» **What is needed**
In the listing below, find the line containing "color: #1d4ed8 ->" and the line containing "text: Firmware ->", then copy exactly everything from the first through the second, except the pictures.

» **Exercise data**
###

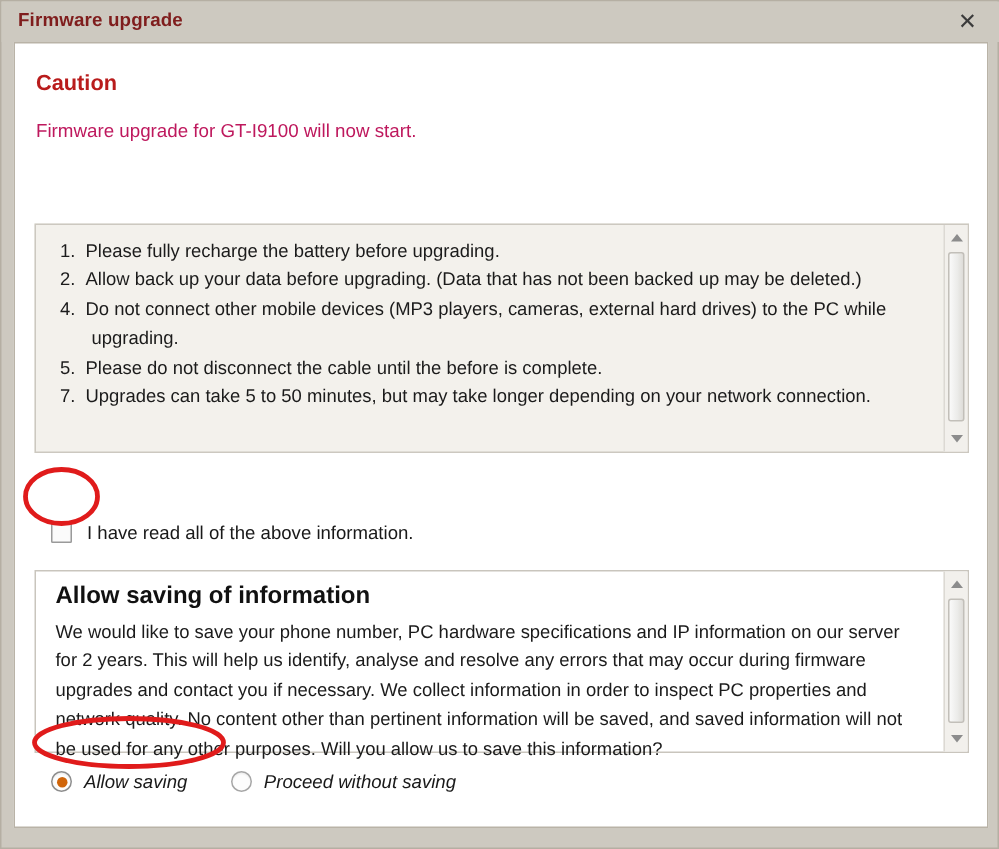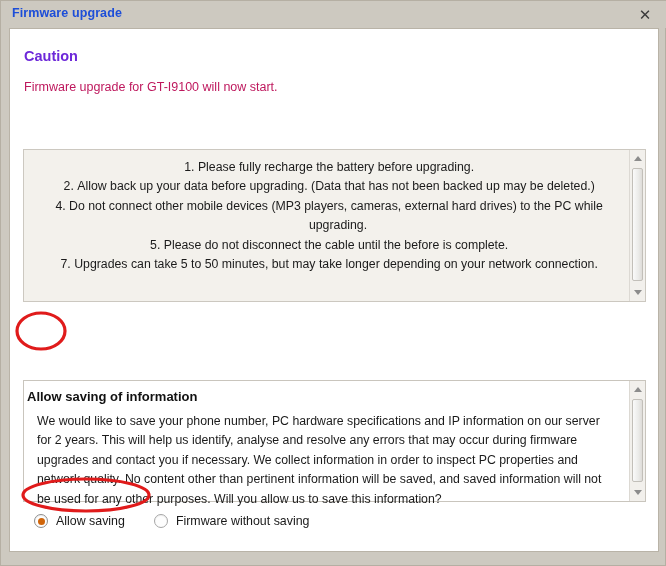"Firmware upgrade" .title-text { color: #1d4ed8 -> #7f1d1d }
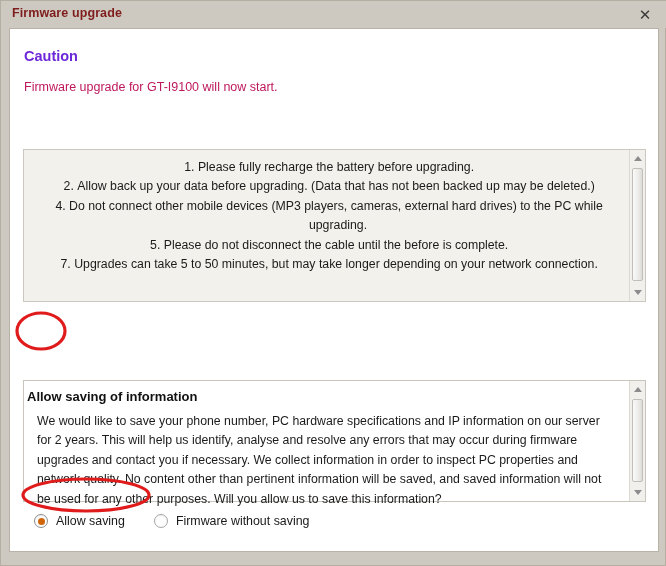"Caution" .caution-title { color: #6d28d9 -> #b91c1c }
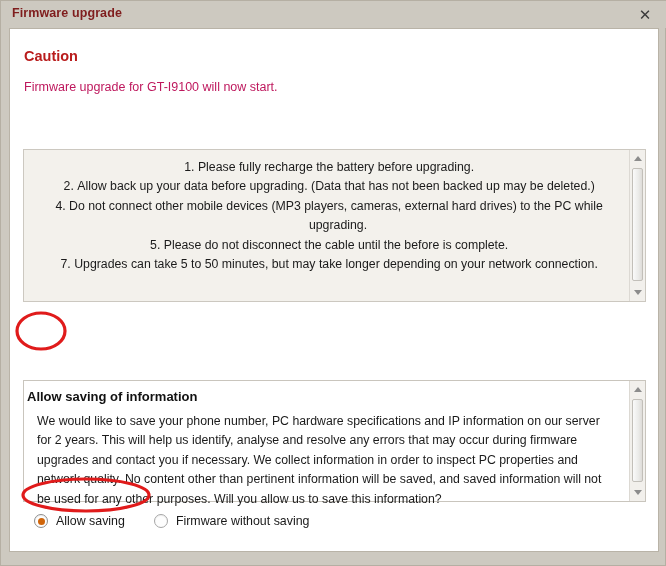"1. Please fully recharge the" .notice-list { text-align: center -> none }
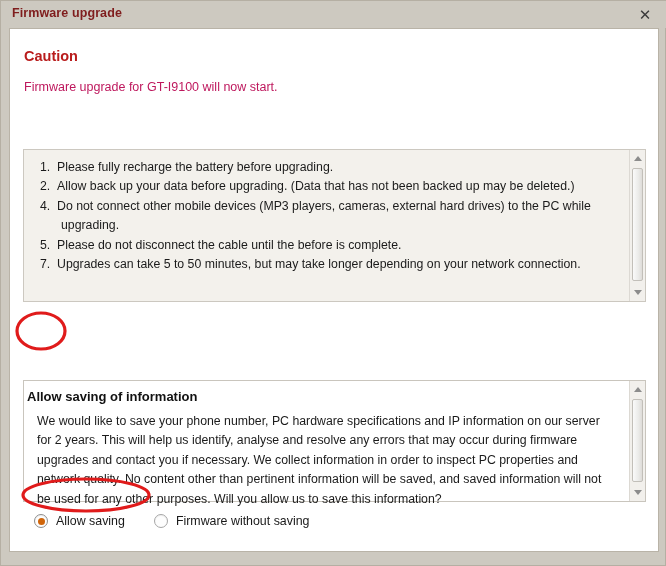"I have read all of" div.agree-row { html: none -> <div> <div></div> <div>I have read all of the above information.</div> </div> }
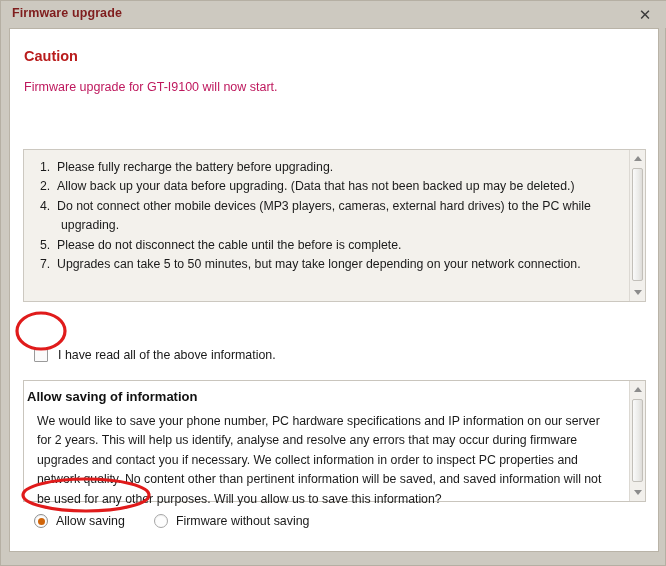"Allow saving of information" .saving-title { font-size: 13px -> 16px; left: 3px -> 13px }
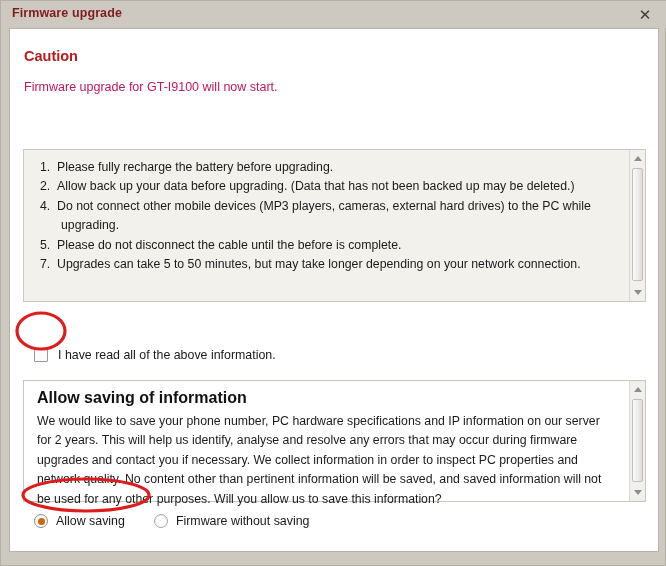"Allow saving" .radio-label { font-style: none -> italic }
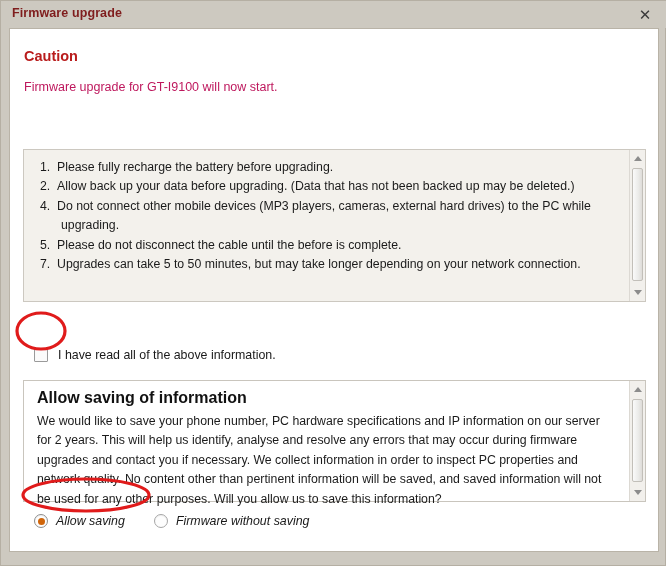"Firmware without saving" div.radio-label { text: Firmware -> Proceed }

###

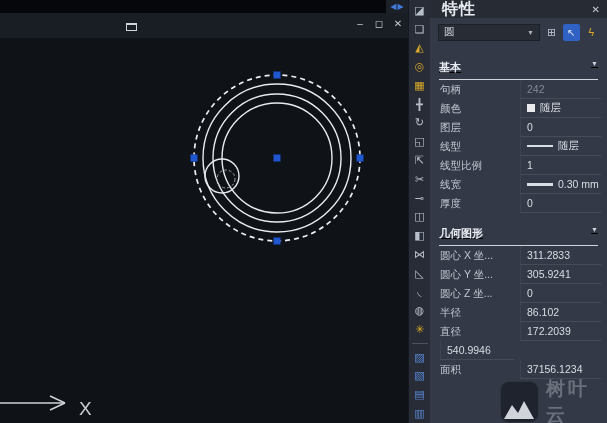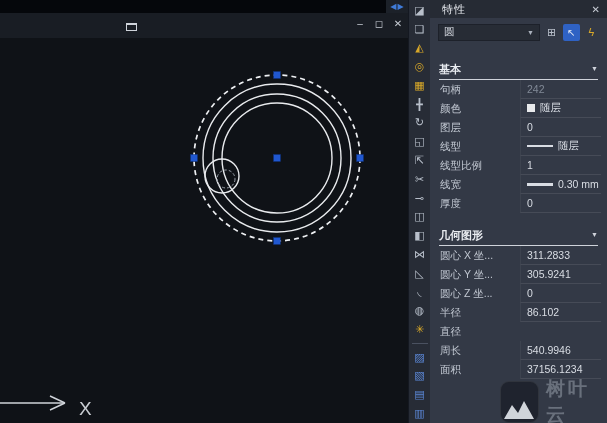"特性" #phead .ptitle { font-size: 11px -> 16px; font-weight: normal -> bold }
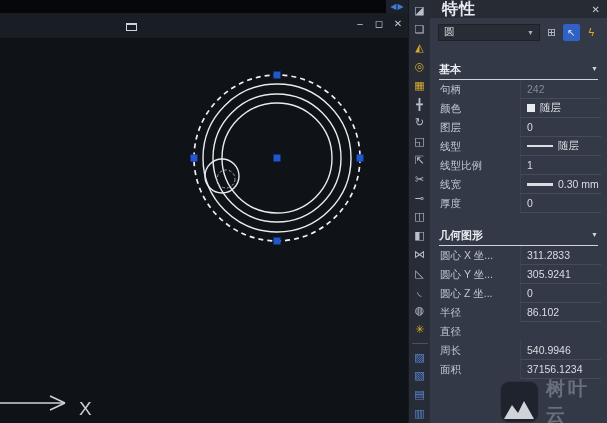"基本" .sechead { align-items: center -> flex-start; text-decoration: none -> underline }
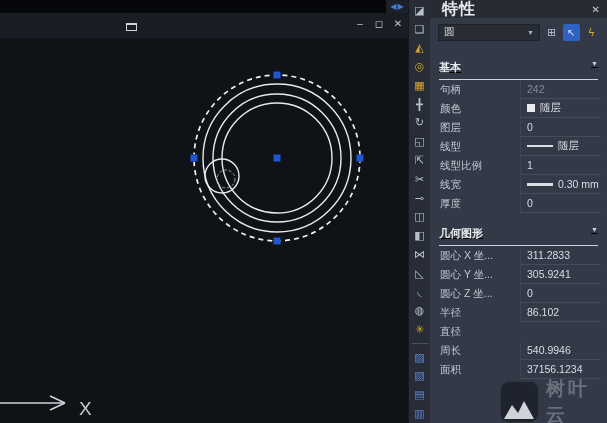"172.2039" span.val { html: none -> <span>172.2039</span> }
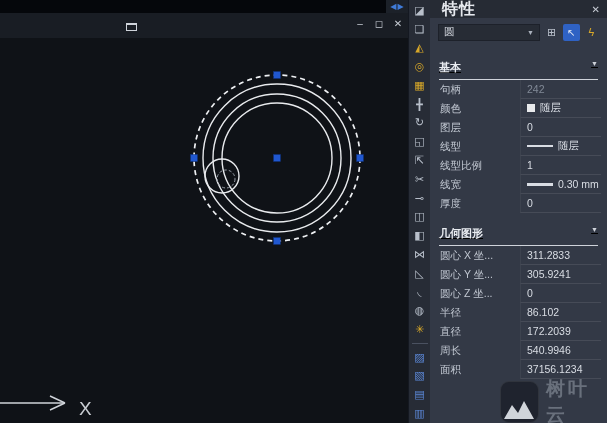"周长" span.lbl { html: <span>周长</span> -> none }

###

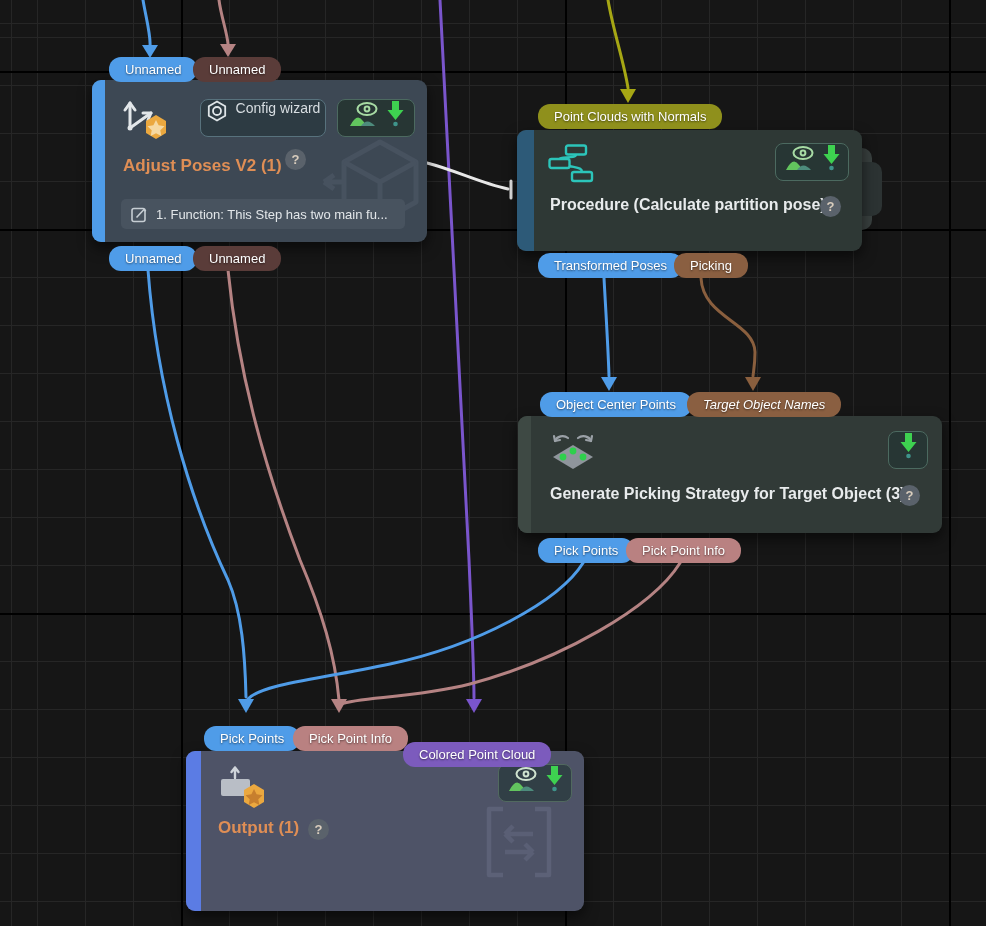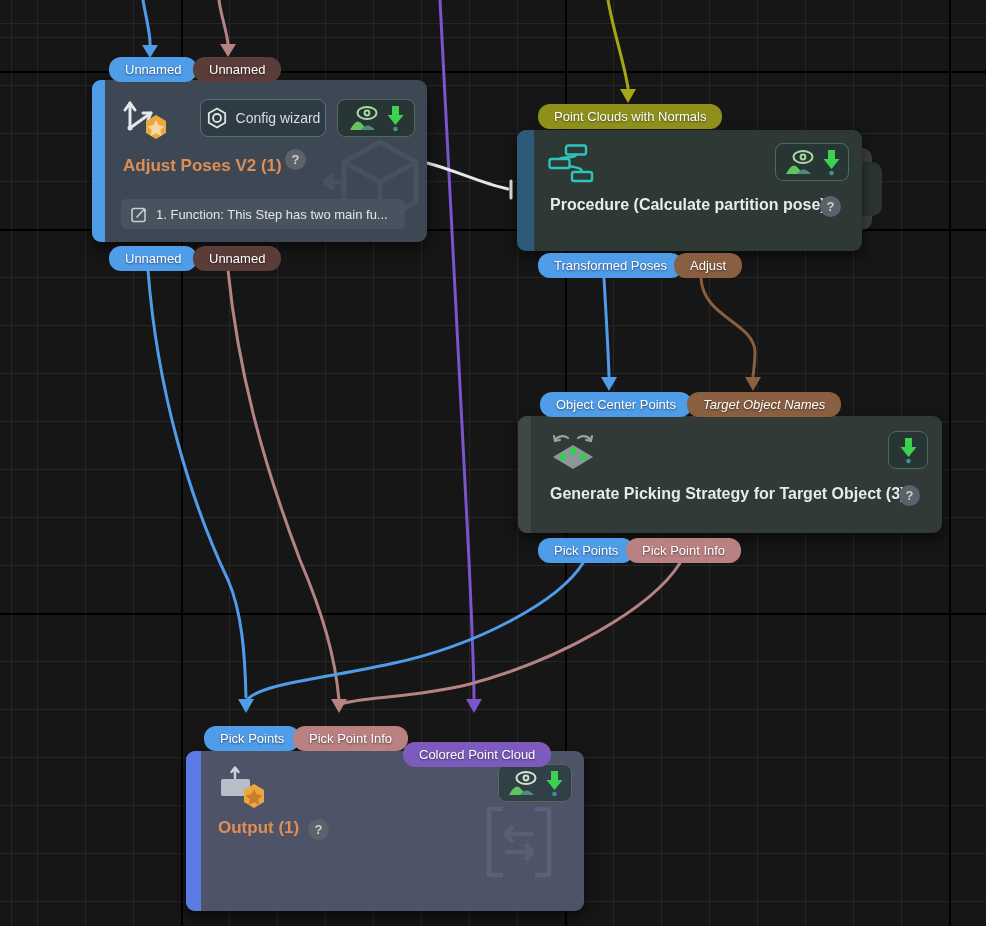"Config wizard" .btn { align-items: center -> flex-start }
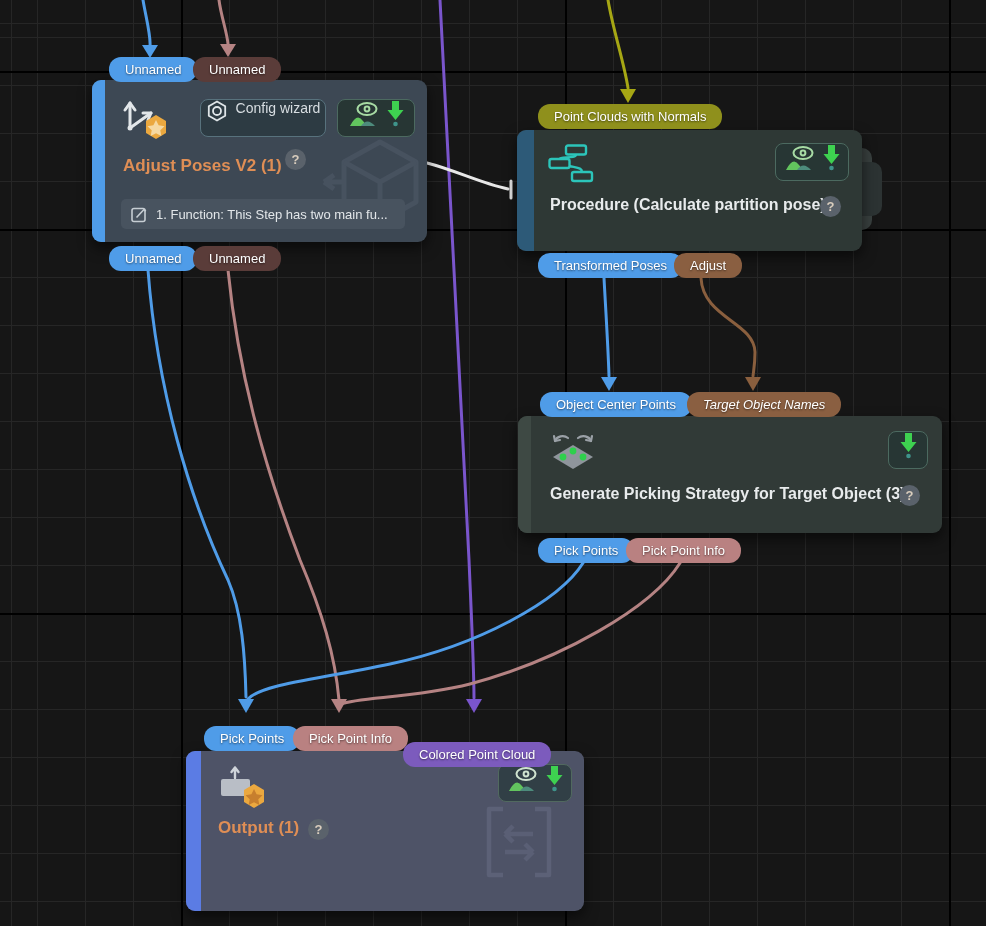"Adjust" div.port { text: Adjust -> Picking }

###

» **Written reply**
"Firmware upgrade" .title-text { color: #1d4ed8 -> #7f1d1d }
"Caution" .caution-title { color: #6d28d9 -> #b91c1c }
"1. Please fully recharge the" .notice-list { text-align: center -> none }
"I have read all of" div.agree-row { html: none -> <div> <div></div> <div>I have read all of the above information.</div> </div> }
"Allow saving of information" .saving-title { font-size: 13px -> 16px; left: 3px -> 13px }
"Allow saving" .radio-label { font-style: none -> italic }
"Firmware without saving" div.radio-label { text: Firmware -> Proceed }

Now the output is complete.